Prompt:
Since only part of the records is wanted, repeat exactly the lines from the one containing "- La Conférence" through the last line, both included.
#### Exercise data
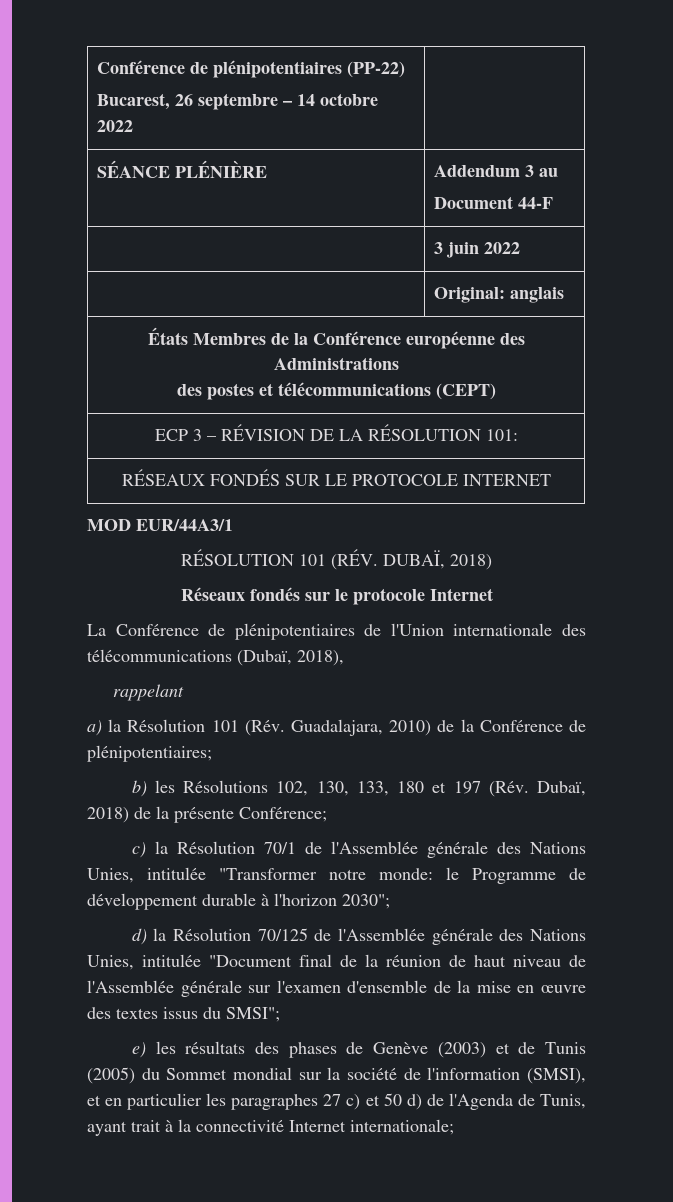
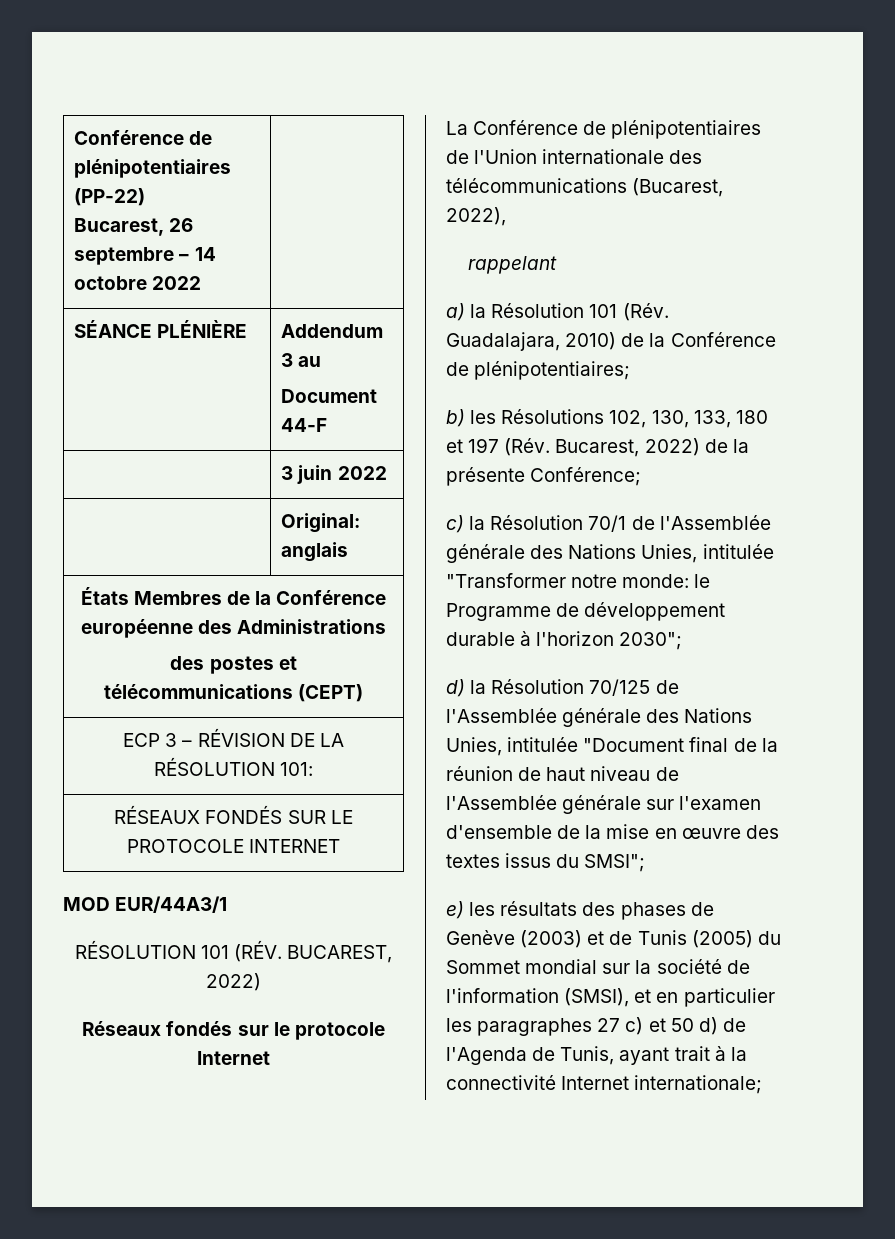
- RÉSOLUTION 101 (RÉV. DUBAÏ, 2018)
+ RÉSOLUTION 101 (RÉV. BUCAREST, 2022)
- La Conférence de plénipotentiaires de l'Union internationale des télécommunications (Dubaï, 2018),
+ La Conférence de plénipotentiaires de l'Union internationale des télécommunications (Bucarest, 2022),
- b) les Résolutions 102, 130, 133, 180 et 197 (Rév. Dubaï, 2018) de la présente Conférence;
+ b) les Résolutions 102, 130, 133, 180 et 197 (Rév. Bucarest, 2022) de la présente Conférence;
########
Answer space:
- La Conférence de plénipotentiaires de l'Union internationale des télécommunications (Dubaï, 2018),
+ La Conférence de plénipotentiaires de l'Union internationale des télécommunications (Bucarest, 2022),
- b) les Résolutions 102, 130, 133, 180 et 197 (Rév. Dubaï, 2018) de la présente Conférence;
+ b) les Résolutions 102, 130, 133, 180 et 197 (Rév. Bucarest, 2022) de la présente Conférence;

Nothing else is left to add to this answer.